Repeat the data word for word. Do not include the pictures.

+-------+

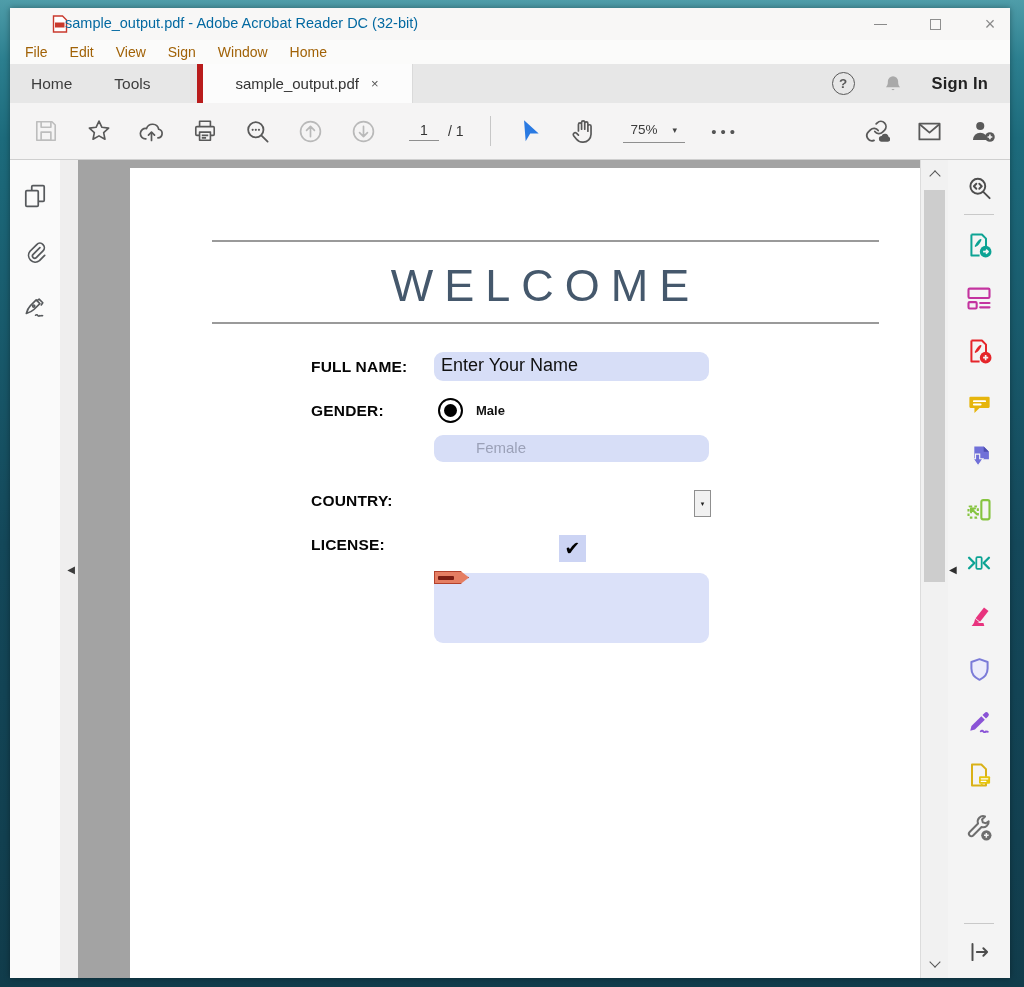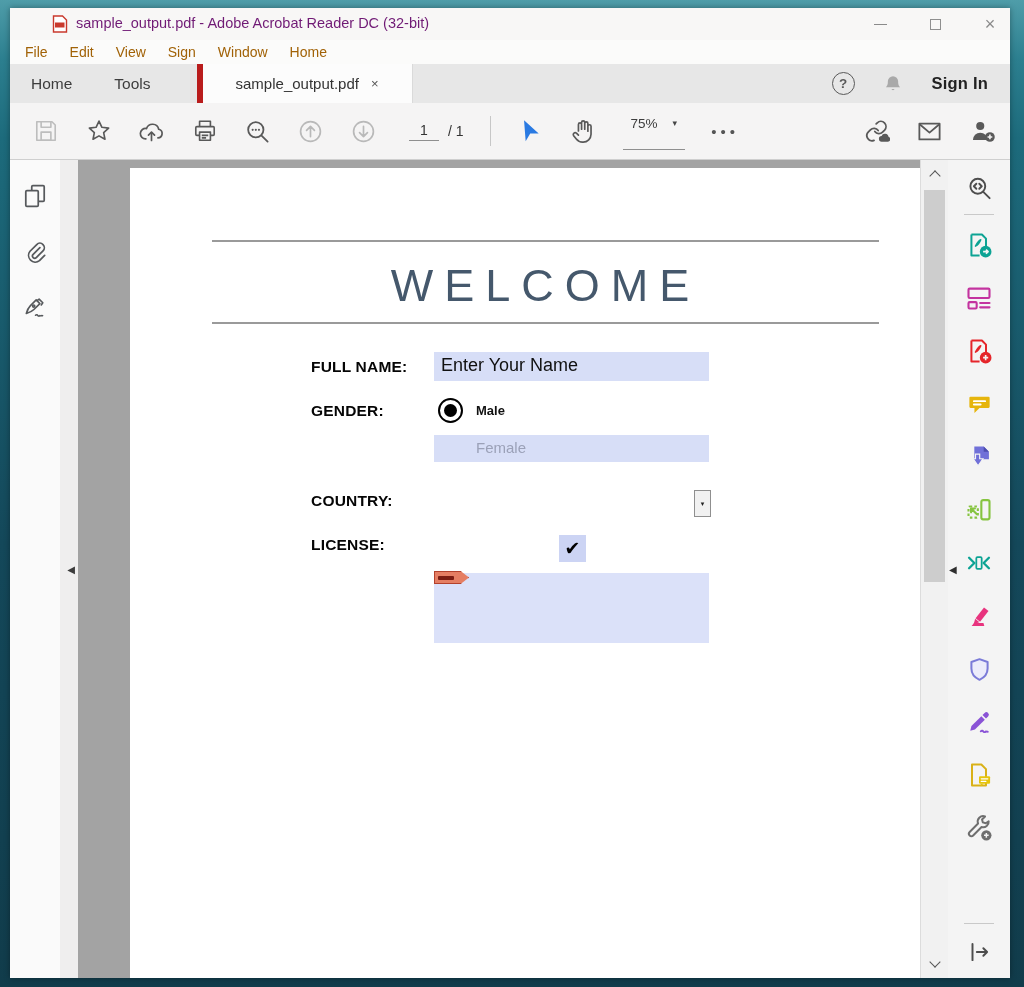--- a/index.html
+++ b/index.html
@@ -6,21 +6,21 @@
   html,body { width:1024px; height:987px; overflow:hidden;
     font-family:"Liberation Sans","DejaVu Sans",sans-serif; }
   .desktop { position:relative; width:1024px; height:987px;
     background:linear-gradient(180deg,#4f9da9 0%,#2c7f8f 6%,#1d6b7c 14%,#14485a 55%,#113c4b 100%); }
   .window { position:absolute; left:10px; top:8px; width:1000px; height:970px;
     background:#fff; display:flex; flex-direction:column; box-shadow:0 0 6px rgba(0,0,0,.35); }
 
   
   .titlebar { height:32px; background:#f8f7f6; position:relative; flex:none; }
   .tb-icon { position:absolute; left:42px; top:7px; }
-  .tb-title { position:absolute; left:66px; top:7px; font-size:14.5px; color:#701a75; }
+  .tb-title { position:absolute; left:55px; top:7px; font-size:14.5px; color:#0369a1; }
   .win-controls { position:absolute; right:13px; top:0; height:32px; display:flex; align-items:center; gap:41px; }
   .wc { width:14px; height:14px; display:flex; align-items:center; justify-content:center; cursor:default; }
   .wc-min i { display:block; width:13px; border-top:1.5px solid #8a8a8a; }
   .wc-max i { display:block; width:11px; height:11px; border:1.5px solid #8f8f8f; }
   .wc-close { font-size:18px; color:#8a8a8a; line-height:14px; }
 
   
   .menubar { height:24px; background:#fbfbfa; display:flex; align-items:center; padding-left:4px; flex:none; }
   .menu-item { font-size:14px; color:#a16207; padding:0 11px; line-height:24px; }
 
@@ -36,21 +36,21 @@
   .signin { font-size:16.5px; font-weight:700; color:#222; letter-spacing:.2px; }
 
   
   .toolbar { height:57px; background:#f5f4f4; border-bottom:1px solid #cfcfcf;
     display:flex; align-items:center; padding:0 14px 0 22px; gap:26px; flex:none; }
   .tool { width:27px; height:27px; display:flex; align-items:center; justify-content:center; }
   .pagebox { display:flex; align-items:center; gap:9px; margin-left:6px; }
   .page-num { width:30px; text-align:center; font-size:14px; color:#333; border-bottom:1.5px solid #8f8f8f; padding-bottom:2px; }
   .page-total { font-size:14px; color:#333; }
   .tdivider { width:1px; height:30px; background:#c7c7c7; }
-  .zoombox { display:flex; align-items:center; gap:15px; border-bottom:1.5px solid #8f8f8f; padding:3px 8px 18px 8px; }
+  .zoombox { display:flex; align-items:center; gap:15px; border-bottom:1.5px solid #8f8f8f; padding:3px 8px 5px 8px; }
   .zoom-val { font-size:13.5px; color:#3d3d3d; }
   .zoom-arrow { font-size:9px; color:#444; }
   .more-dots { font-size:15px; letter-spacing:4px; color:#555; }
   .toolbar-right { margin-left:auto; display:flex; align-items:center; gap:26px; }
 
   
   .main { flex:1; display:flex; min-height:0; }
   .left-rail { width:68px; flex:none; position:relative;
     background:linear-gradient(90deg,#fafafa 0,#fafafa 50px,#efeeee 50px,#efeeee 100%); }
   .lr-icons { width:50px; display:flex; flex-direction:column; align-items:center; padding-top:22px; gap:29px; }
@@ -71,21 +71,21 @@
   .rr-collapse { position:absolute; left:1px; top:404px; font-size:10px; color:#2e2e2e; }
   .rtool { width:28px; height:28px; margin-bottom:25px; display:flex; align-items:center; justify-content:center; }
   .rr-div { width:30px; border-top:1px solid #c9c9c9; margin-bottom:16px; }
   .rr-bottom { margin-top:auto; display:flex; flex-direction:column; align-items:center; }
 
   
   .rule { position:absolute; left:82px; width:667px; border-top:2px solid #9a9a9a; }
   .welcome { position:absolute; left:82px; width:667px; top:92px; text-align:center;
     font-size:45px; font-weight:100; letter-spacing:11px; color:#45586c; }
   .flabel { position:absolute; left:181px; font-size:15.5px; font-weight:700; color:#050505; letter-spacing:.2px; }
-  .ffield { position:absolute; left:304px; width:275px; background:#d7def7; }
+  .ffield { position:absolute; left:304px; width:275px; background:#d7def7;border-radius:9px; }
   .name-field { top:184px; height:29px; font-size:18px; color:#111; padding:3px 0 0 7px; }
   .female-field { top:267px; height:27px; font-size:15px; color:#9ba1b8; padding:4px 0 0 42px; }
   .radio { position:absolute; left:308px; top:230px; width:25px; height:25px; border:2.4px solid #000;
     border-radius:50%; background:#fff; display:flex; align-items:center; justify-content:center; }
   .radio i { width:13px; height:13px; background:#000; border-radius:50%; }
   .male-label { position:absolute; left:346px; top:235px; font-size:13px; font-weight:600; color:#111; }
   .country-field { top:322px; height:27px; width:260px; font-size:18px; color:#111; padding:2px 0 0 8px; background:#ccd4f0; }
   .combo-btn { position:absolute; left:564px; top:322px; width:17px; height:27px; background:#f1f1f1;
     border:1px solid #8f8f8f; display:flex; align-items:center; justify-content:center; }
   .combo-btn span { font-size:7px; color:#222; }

+-------+

» EXPECTED OUTPUT
--- a/index.html
+++ b/index.html
@@ -6,21 +6,21 @@
   html,body { width:1024px; height:987px; overflow:hidden;
     font-family:"Liberation Sans","DejaVu Sans",sans-serif; }
   .desktop { position:relative; width:1024px; height:987px;
     background:linear-gradient(180deg,#4f9da9 0%,#2c7f8f 6%,#1d6b7c 14%,#14485a 55%,#113c4b 100%); }
   .window { position:absolute; left:10px; top:8px; width:1000px; height:970px;
     background:#fff; display:flex; flex-direction:column; box-shadow:0 0 6px rgba(0,0,0,.35); }
 
   
   .titlebar { height:32px; background:#f8f7f6; position:relative; flex:none; }
   .tb-icon { position:absolute; left:42px; top:7px; }
-  .tb-title { position:absolute; left:66px; top:7px; font-size:14.5px; color:#701a75; }
+  .tb-title { position:absolute; left:55px; top:7px; font-size:14.5px; color:#0369a1; }
   .win-controls { position:absolute; right:13px; top:0; height:32px; display:flex; align-items:center; gap:41px; }
   .wc { width:14px; height:14px; display:flex; align-items:center; justify-content:center; cursor:default; }
   .wc-min i { display:block; width:13px; border-top:1.5px solid #8a8a8a; }
   .wc-max i { display:block; width:11px; height:11px; border:1.5px solid #8f8f8f; }
   .wc-close { font-size:18px; color:#8a8a8a; line-height:14px; }
 
   
   .menubar { height:24px; background:#fbfbfa; display:flex; align-items:center; padding-left:4px; flex:none; }
   .menu-item { font-size:14px; color:#a16207; padding:0 11px; line-height:24px; }
 
@@ -36,21 +36,21 @@
   .signin { font-size:16.5px; font-weight:700; color:#222; letter-spacing:.2px; }
 
   
   .toolbar { height:57px; background:#f5f4f4; border-bottom:1px solid #cfcfcf;
     display:flex; align-items:center; padding:0 14px 0 22px; gap:26px; flex:none; }
   .tool { width:27px; height:27px; display:flex; align-items:center; justify-content:center; }
   .pagebox { display:flex; align-items:center; gap:9px; margin-left:6px; }
   .page-num { width:30px; text-align:center; font-size:14px; color:#333; border-bottom:1.5px solid #8f8f8f; padding-bottom:2px; }
   .page-total { font-size:14px; color:#333; }
   .tdivider { width:1px; height:30px; background:#c7c7c7; }
-  .zoombox { display:flex; align-items:center; gap:15px; border-bottom:1.5px solid #8f8f8f; padding:3px 8px 18px 8px; }
+  .zoombox { display:flex; align-items:center; gap:15px; border-bottom:1.5px solid #8f8f8f; padding:3px 8px 5px 8px; }
   .zoom-val { font-size:13.5px; color:#3d3d3d; }
   .zoom-arrow { font-size:9px; color:#444; }
   .more-dots { font-size:15px; letter-spacing:4px; color:#555; }
   .toolbar-right { margin-left:auto; display:flex; align-items:center; gap:26px; }
 
   
   .main { flex:1; display:flex; min-height:0; }
   .left-rail { width:68px; flex:none; position:relative;
     background:linear-gradient(90deg,#fafafa 0,#fafafa 50px,#efeeee 50px,#efeeee 100%); }
   .lr-icons { width:50px; display:flex; flex-direction:column; align-items:center; padding-top:22px; gap:29px; }
@@ -71,21 +71,21 @@
   .rr-collapse { position:absolute; left:1px; top:404px; font-size:10px; color:#2e2e2e; }
   .rtool { width:28px; height:28px; margin-bottom:25px; display:flex; align-items:center; justify-content:center; }
   .rr-div { width:30px; border-top:1px solid #c9c9c9; margin-bottom:16px; }
   .rr-bottom { margin-top:auto; display:flex; flex-direction:column; align-items:center; }
 
   
   .rule { position:absolute; left:82px; width:667px; border-top:2px solid #9a9a9a; }
   .welcome { position:absolute; left:82px; width:667px; top:92px; text-align:center;
     font-size:45px; font-weight:100; letter-spacing:11px; color:#45586c; }
   .flabel { position:absolute; left:181px; font-size:15.5px; font-weight:700; color:#050505; letter-spacing:.2px; }
-  .ffield { position:absolute; left:304px; width:275px; background:#d7def7; }
+  .ffield { position:absolute; left:304px; width:275px; background:#d7def7;border-radius:9px; }
   .name-field { top:184px; height:29px; font-size:18px; color:#111; padding:3px 0 0 7px; }
   .female-field { top:267px; height:27px; font-size:15px; color:#9ba1b8; padding:4px 0 0 42px; }
   .radio { position:absolute; left:308px; top:230px; width:25px; height:25px; border:2.4px solid #000;
     border-radius:50%; background:#fff; display:flex; align-items:center; justify-content:center; }
   .radio i { width:13px; height:13px; background:#000; border-radius:50%; }
   .male-label { position:absolute; left:346px; top:235px; font-size:13px; font-weight:600; color:#111; }
   .country-field { top:322px; height:27px; width:260px; font-size:18px; color:#111; padding:2px 0 0 8px; background:#ccd4f0; }
   .combo-btn { position:absolute; left:564px; top:322px; width:17px; height:27px; background:#f1f1f1;
     border:1px solid #8f8f8f; display:flex; align-items:center; justify-content:center; }
   .combo-btn span { font-size:7px; color:#222; }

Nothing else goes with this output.